** What you are asked to do **
Repeat every record exactly as written.

** Dataset records **
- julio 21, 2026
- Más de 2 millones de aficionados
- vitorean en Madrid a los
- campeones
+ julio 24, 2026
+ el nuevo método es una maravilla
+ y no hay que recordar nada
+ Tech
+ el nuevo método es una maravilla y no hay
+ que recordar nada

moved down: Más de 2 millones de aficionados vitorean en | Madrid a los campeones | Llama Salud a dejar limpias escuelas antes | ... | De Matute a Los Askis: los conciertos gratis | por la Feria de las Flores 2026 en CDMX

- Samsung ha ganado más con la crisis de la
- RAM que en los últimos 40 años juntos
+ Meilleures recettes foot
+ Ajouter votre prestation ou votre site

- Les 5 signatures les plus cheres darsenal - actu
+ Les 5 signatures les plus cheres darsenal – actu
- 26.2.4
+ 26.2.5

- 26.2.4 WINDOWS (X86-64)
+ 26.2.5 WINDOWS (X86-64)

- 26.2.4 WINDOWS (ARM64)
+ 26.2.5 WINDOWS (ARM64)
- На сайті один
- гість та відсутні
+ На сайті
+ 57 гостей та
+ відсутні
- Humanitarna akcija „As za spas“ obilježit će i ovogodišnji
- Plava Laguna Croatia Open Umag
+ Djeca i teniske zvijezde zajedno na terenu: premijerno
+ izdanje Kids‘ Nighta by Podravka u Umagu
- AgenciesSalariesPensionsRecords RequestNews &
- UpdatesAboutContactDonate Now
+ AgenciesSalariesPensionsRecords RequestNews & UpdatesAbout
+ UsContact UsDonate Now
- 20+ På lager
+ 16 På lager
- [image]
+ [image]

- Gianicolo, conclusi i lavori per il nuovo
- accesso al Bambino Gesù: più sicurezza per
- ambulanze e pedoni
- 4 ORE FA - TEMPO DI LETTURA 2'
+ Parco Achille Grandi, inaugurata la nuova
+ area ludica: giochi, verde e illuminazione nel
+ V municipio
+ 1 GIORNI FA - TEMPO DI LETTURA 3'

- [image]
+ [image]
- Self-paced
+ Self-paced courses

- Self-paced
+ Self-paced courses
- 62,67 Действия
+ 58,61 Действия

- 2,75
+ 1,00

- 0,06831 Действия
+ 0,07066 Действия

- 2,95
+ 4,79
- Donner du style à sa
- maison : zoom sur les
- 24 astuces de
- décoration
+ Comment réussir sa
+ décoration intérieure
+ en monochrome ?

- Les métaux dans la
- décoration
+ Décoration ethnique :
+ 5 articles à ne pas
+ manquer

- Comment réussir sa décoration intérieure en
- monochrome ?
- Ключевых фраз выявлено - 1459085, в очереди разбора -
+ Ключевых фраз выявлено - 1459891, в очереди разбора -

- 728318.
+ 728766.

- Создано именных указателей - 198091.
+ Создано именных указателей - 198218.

** Response **
- julio 21, 2026
- Más de 2 millones de aficionados
- vitorean en Madrid a los
- campeones
+ julio 24, 2026
+ el nuevo método es una maravilla
+ y no hay que recordar nada
+ Tech
+ el nuevo método es una maravilla y no hay
+ que recordar nada

moved down: Más de 2 millones de aficionados vitorean en | Madrid a los campeones | Llama Salud a dejar limpias escuelas antes | ... | De Matute a Los Askis: los conciertos gratis | por la Feria de las Flores 2026 en CDMX

- Samsung ha ganado más con la crisis de la
- RAM que en los últimos 40 años juntos
+ Meilleures recettes foot
+ Ajouter votre prestation ou votre site

- Les 5 signatures les plus cheres darsenal - actu
+ Les 5 signatures les plus cheres darsenal – actu
- 26.2.4
+ 26.2.5

- 26.2.4 WINDOWS (X86-64)
+ 26.2.5 WINDOWS (X86-64)

- 26.2.4 WINDOWS (ARM64)
+ 26.2.5 WINDOWS (ARM64)
- На сайті один
- гість та відсутні
+ На сайті
+ 57 гостей та
+ відсутні
- Humanitarna akcija „As za spas“ obilježit će i ovogodišnji
- Plava Laguna Croatia Open Umag
+ Djeca i teniske zvijezde zajedno na terenu: premijerno
+ izdanje Kids‘ Nighta by Podravka u Umagu
- AgenciesSalariesPensionsRecords RequestNews &
- UpdatesAboutContactDonate Now
+ AgenciesSalariesPensionsRecords RequestNews & UpdatesAbout
+ UsContact UsDonate Now
- 20+ På lager
+ 16 På lager
- [image]
+ [image]

- Gianicolo, conclusi i lavori per il nuovo
- accesso al Bambino Gesù: più sicurezza per
- ambulanze e pedoni
- 4 ORE FA - TEMPO DI LETTURA 2'
+ Parco Achille Grandi, inaugurata la nuova
+ area ludica: giochi, verde e illuminazione nel
+ V municipio
+ 1 GIORNI FA - TEMPO DI LETTURA 3'

- [image]
+ [image]
- Self-paced
+ Self-paced courses

- Self-paced
+ Self-paced courses
- 62,67 Действия
+ 58,61 Действия

- 2,75
+ 1,00

- 0,06831 Действия
+ 0,07066 Действия

- 2,95
+ 4,79
- Donner du style à sa
- maison : zoom sur les
- 24 astuces de
- décoration
+ Comment réussir sa
+ décoration intérieure
+ en monochrome ?

- Les métaux dans la
- décoration
+ Décoration ethnique :
+ 5 articles à ne pas
+ manquer

- Comment réussir sa décoration intérieure en
- monochrome ?
- Ключевых фраз выявлено - 1459085, в очереди разбора -
+ Ключевых фраз выявлено - 1459891, в очереди разбора -

- 728318.
+ 728766.

- Создано именных указателей - 198091.
+ Создано именных указателей - 198218.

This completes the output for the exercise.